Scott Pruitt, administrator of the U.S. Environmental Protection Agency, took another step to reshape the independent boards that advise the agency on Scientific Tuesday. The recently announced directive prohibits scientists who receive EPA research grants from serving as science advisors to the agency. The move follows previous decisions to lay off some academic researchers in favor of greater representation from industry representatives.
In a press release, the EPA described the move to ensure that advisors are “independent and free from any real, apparent or potential interference with their ability to serve objectively as committee members.” Pruitt and some other conservative critics of environmental regulation have recently argued that scientists who have conducted EPA-funded research have a conflict of interest — that they are biased toward approving new regulatory efforts. “Whatever science comes out of EPA should not be political science,” Pruitt said in the agency’s press release.

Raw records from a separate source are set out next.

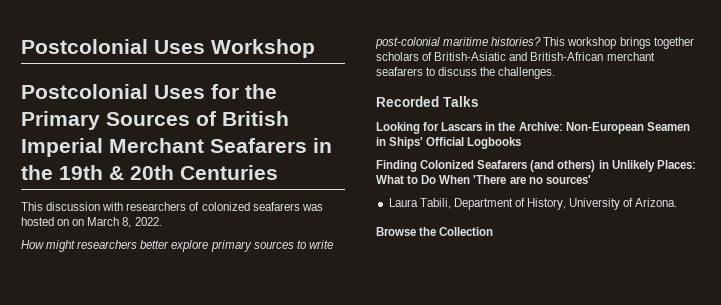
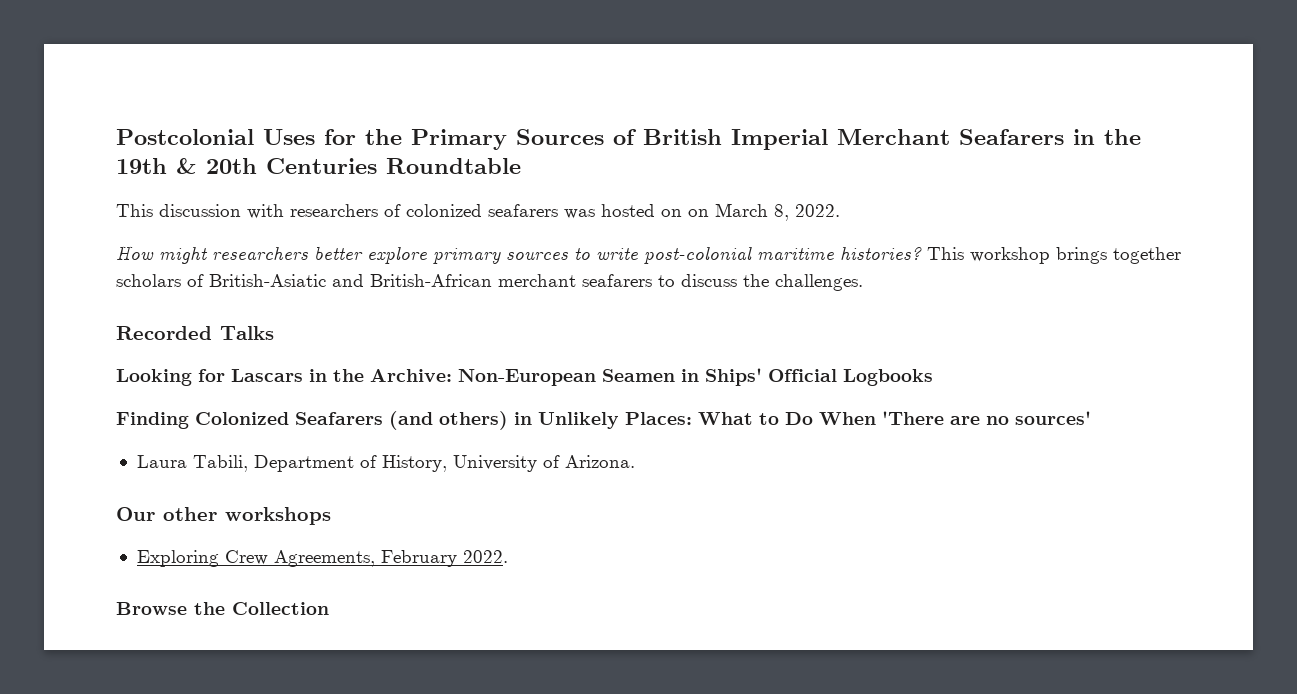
- Postcolonial Uses Workshop
- Postcolonial Uses for the Primary Sources of British Imperial Merchant Seafarers in the 19th & 20th Centuries
+ Postcolonial Uses for the Primary Sources of British Imperial Merchant Seafarers in the 19th & 20th Centuries Roundtable
+ Our other workshops
+ Exploring Crew Agreements, February 2022.

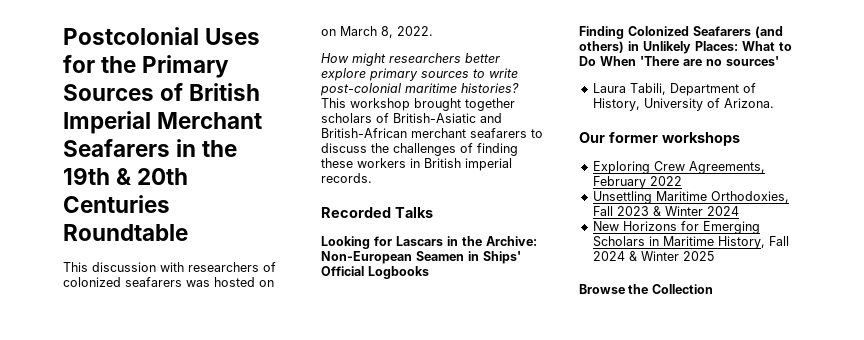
- This workshop brings together scholars of British-Asiatic and British-African merchant seafarers to discuss the challenges.
+ This workshop brought together scholars of British-Asiatic and British-African merchant seafarers to discuss the challenges of finding these workers in British imperial records.
- Our other workshops
+ Our former workshops
- Exploring Crew Agreements, February 2022.
+ Exploring Crew Agreements, February 2022
+ Unsettling Maritime Orthodoxies, Fall 2023 & Winter 2024
+ New Horizons for Emerging Scholars in Maritime History, Fall 2024 & Winter 2025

Traditionally, the EPA viewed researchers who won grants for their work as experts — you’d hope an agency only gave money to scientists it thought were among the best. As such, they were also seen as valuable contributors who could judge the quality of the agency’s scientific analyses.
Pruitt also announced plans to replace some of the scientists he had previously disposed of. “In the spirit of cooperative federalism, Administrator Pruitt plans to appoint members who will significantly increase geographic diversity and state, tribal and local government participation on the committees,” the release explains.
According to The Washington Post, those appointees will include industry figures, environmental regulators from conservative states, and researchers known to be critical of the EPA. For example, the new chairman of the board will be Texas Commission on Environmental Quality toxicologist Michael Honeycutt consistently argued against the need for stricter controls on ozone, arsenic, mercury and benzene pollution.
Last year, a conservative group called the Energy and Environment Legal Institute — the same group that has sued universities for access to emails from climate scientists — sued the EPA over alleged conflicts of interest among members of its scientific advisory board with EPA research grants. They lost and the court rejected the idea that the grants created a conflict of interest.
But now the EPA’s administrator is making that allegation agency policy.